We were right. With dye-based inks, the orange was vivid again. But to our surprise the black foreground was much deeper, too. The Canon far surpassed the HP for this particular image. And the HP was printed on glossy paper, which should have flattered its dynamic range.

Finally we compared semi-gloss to photo rag with a shot of three yellow and orange dahlia flowers dancing across a 16:9 image. It seemed an odd aspect ratio for a 13x19 sheet, but printing it with a wide border (1-3/8 and 1/3/4 inches) only made it seem intentional. You can do 16:9 very well that way on 13x19 paper.

Textured Paper. Photo rag (left) compared to semi-gloss (right) are remarkably similar.

We printed from Photoshop with application-managed color (the Canon driver didn't do any color conversion) using the profiles for the two Canon papers we tried: the semi-gloss and photo rag (with a slightly uneven surface).
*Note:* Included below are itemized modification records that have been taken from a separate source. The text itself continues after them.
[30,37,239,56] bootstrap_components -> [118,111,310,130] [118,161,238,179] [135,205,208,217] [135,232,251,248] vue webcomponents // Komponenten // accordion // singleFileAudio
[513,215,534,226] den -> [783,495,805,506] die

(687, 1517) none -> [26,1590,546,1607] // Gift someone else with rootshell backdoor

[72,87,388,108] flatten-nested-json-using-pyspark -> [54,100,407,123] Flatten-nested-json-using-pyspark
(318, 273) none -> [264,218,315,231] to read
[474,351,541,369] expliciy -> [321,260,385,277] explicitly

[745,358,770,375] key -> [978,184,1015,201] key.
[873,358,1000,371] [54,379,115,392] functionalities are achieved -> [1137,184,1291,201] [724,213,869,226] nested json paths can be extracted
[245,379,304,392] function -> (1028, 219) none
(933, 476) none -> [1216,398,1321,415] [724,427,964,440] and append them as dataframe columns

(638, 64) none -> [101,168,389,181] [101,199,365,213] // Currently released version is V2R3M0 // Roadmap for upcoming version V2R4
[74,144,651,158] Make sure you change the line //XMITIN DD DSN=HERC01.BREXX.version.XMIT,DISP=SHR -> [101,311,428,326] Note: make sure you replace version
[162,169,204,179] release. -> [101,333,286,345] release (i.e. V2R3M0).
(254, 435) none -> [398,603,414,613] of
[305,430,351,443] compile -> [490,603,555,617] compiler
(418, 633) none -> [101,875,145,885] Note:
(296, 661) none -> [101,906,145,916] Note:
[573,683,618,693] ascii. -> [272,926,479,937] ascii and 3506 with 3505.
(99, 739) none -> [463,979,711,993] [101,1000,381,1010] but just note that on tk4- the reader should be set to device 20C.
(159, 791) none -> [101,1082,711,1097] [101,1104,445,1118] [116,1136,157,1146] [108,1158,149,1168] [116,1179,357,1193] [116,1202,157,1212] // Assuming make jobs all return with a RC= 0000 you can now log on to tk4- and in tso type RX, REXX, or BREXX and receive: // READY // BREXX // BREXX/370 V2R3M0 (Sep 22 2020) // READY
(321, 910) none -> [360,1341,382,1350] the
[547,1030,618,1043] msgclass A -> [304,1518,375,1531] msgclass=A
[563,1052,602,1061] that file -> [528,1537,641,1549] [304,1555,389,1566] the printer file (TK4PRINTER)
Uncoated sheets soak up a lot more ink than glossy sheets, but we wondered what advantage they offered in color printing. We prefer them for black and white printing, but color?

We expected to see the inks absorbed by the photo rag paper, delivering a slightly higher-key image. No dark color as dark, the highlights brighter. But the effect was hardly noticeable. The two images side by side two days later looked identical, except the photo rag sheet had no sheen. Studying it carefully from an angle, we could detect a slightly less dense black but highlights were just as brilliant.

CONCLUSION | Back to Contents

Canon's new PIXMA Pro9000 dye-based inkjet had a tough act to follow in the i9900. But it brings down the house with vibrant color, fast printing and versatile media handling that challenges not just the i9900 but pigment-based 13x19 printers. We miss the FireWire option of the i9900 but once again enjoyed a straightforward installation process. We also missed the compact footprint (in comparison) of the i9900, but that's the trend in 13x19s (the HP B9180 is much larger). At least the Pro9000 has wheels to make it easy to balance its weight and move it around.

But the biggest drawback to the Pro9000 is image quality. Looking at these gorgeous 13x19s we know we're just going to spend a small fortune at the frame shop and, right after bringing them home, be calling our real estate agent to see if there are any small mansions with a lot of wall space going for a song -- or a set of prints. That's probably all it would take!